From beneath her bunk bed, Lucy grabbed the dustpan she’d “borrowed” from the janitorial closet and swept up after Gavin. “Why are you here?”
“Can’t a friend stop by?’
“Yes, a friend can.”
“Oh, come off it, Lucy, there was never anything real between us. You know that.”
Lucy knew it.
She knew who Gavin was.
But somehow she’d let him in. For weeks—the longest relationship either of them had ever had. Which happened to include the night before her Stanford interview.
He’d texted, upset about the latest thing his ass of a father had done.
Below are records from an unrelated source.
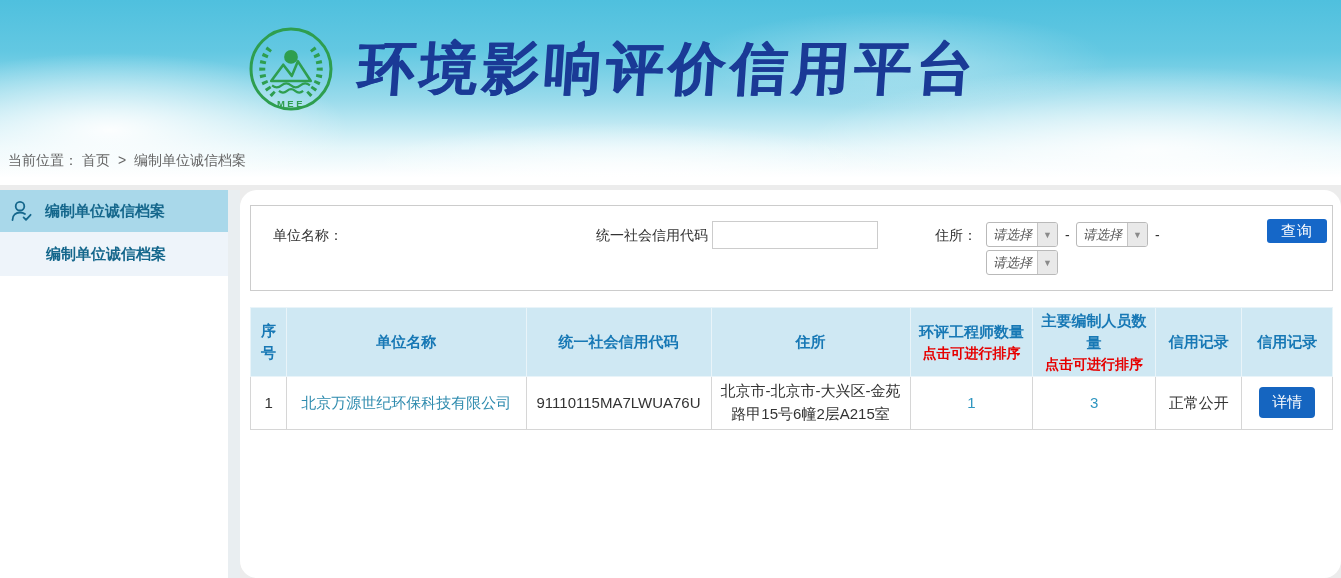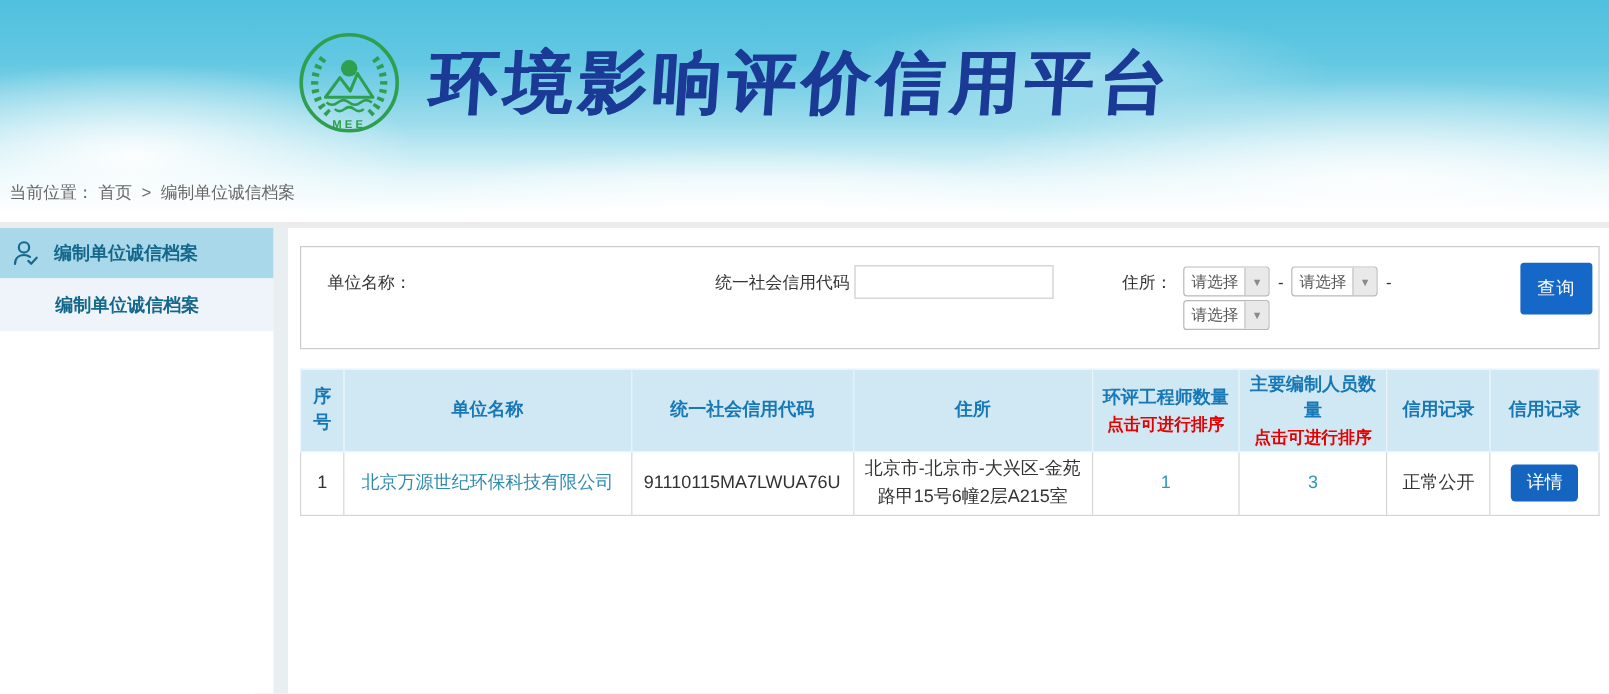"单位名称：" .main { border-radius: none -> 17px }
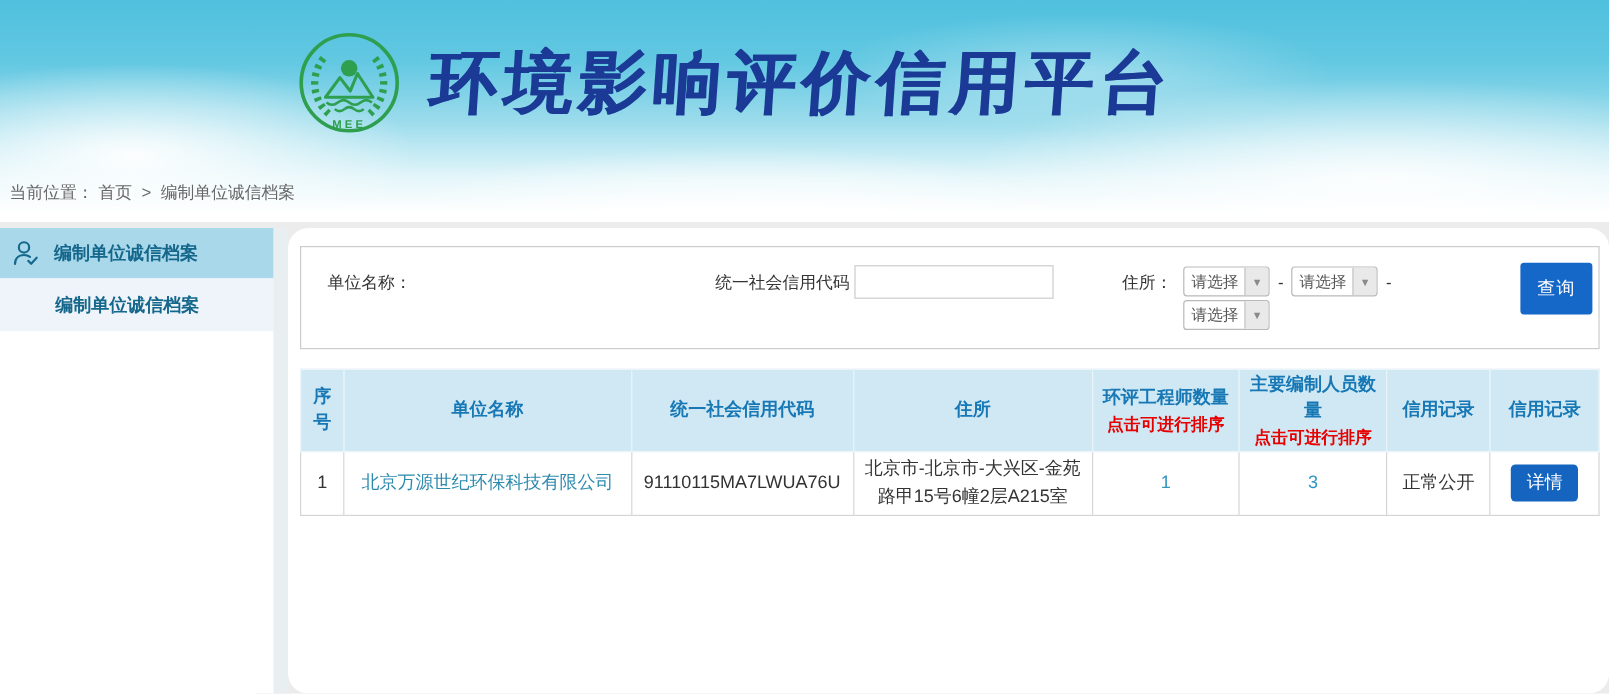"请选择" .combo-text { font-style: none -> italic }
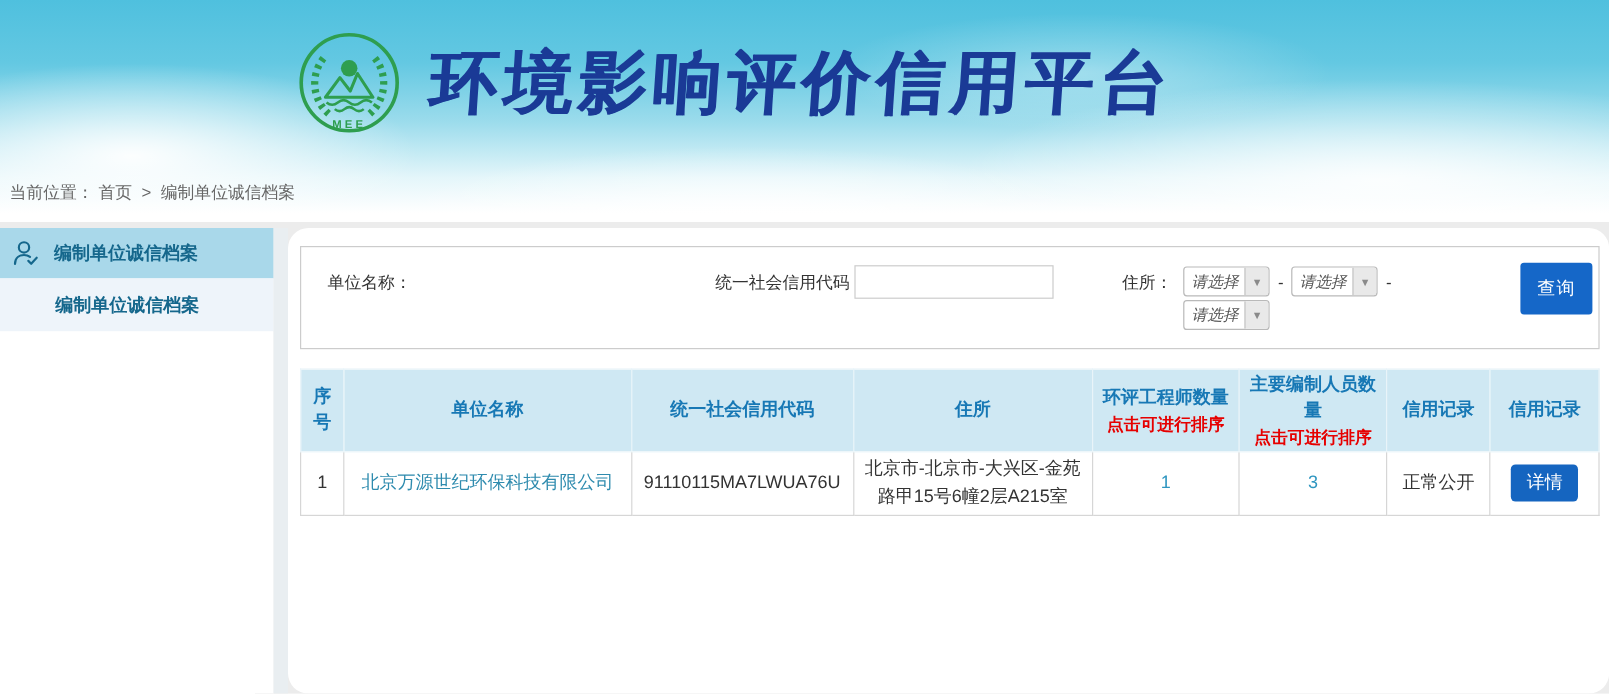"查询" .query-btn { height: 43px -> 24px }
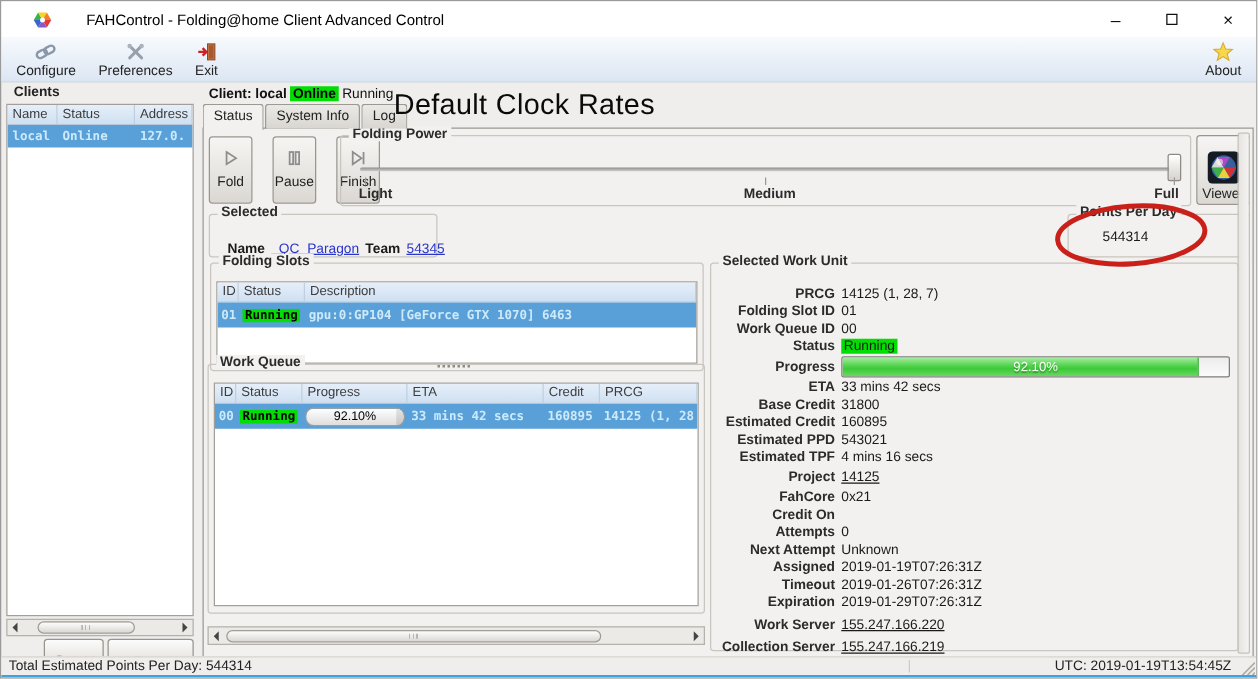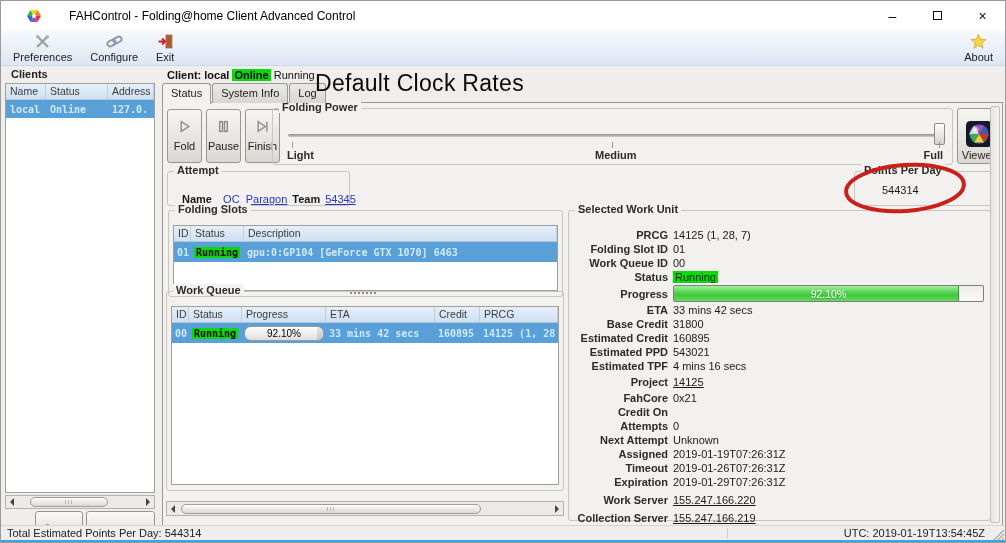"Preferences" div.tool-item { order: before "Configure" -> after "Configure" }
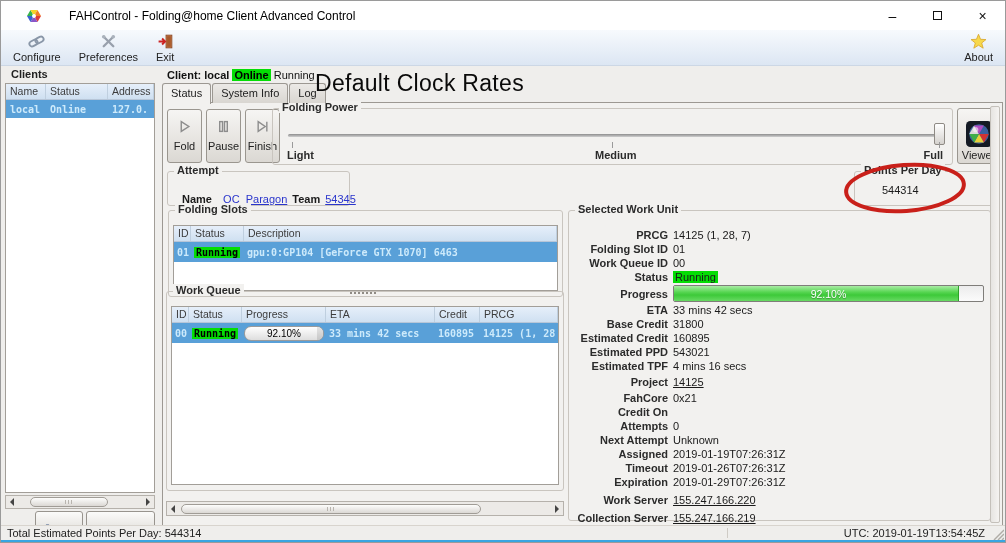"Fold" .action-btns { gap: 4px -> 16px }
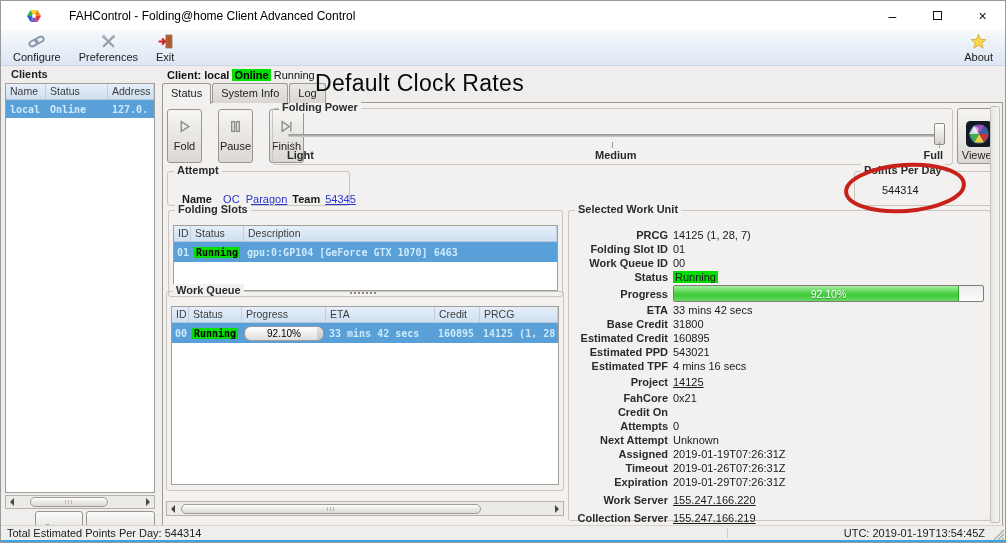"Attempt" div.frame-label { text: Attempt -> Selected }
Gavin’s parents were at Pebble Beach for the weekend—his dad knocking around golf balls and terms like valuation and hockey stick growth and his mom marinating herself in seaweed wraps and aloe martinis. Back at home, Gavin had been checking their travel itinerary after realizing that the credit card he had on their account had expired. He’d noticed his father was signed up for a father-son golf tournament, party of two.
Gavin was an only child.
He’d asked her to come over. She went. And she listened as his venting about his father transitioned into something else: the reason the itinerary had affected him so much. He’d been eleven the last—and only—time he’d played in a father-son golf competition with his dad. His first off hit had led to more, fueled by the strain on his father’s face and Gavin’s nerves. Knowing he’d disappointed his father, he was shy and self-conscious at the luncheon afterward. He made excuses and explained to his dad’s friends how he’d work to improve for next year. His dad nodded right along, and then, first chance he got, he dragged Gavin to the men’s locker room.